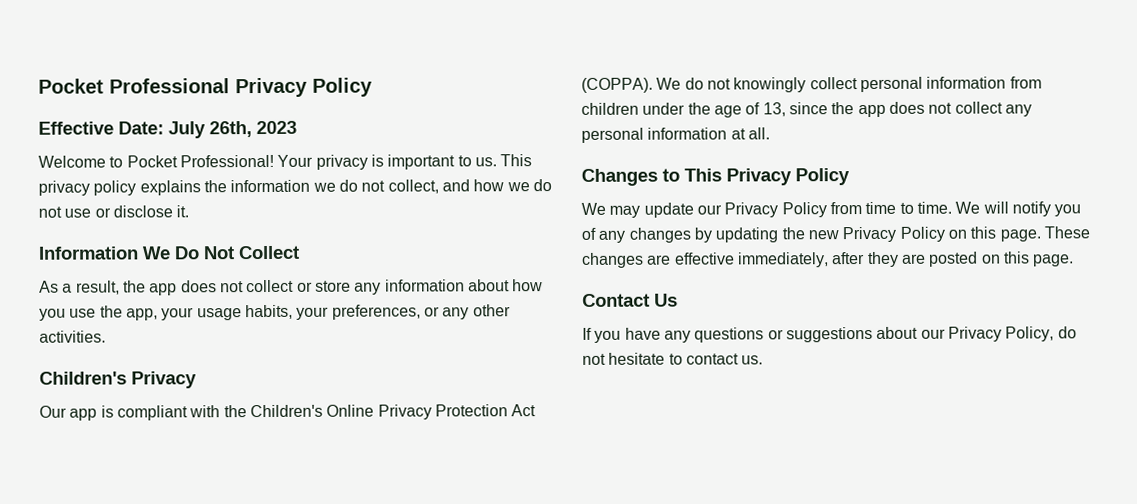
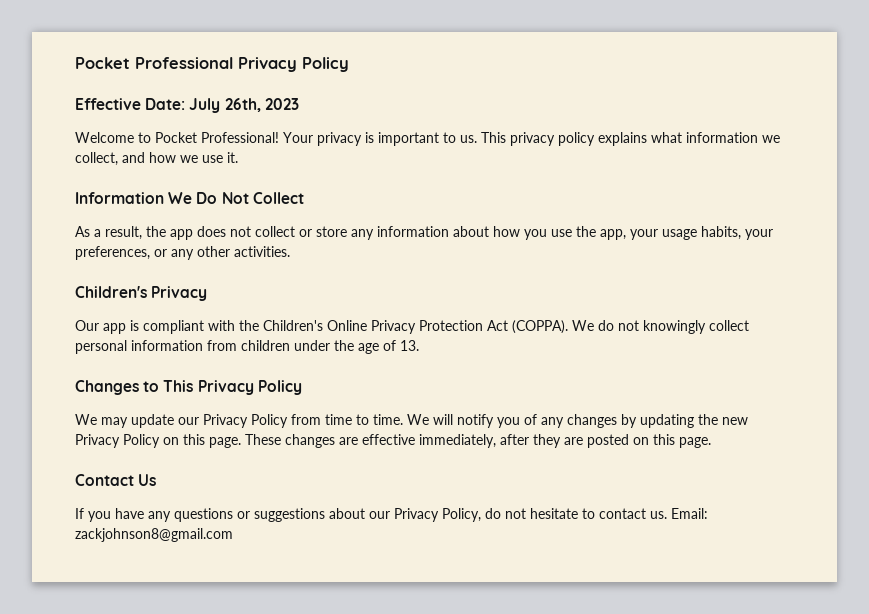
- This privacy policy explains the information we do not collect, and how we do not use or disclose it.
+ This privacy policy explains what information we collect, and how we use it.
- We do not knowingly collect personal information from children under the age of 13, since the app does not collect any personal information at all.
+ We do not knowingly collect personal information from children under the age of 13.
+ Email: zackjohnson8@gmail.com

- - - - -

Work item: Only this range is to be output: the line that contains "- We do not" through the last line of the records above, both inclusive.

Exercise answer:
- We do not knowingly collect personal information from children under the age of 13, since the app does not collect any personal information at all.
+ We do not knowingly collect personal information from children under the age of 13.
+ Email: zackjohnson8@gmail.com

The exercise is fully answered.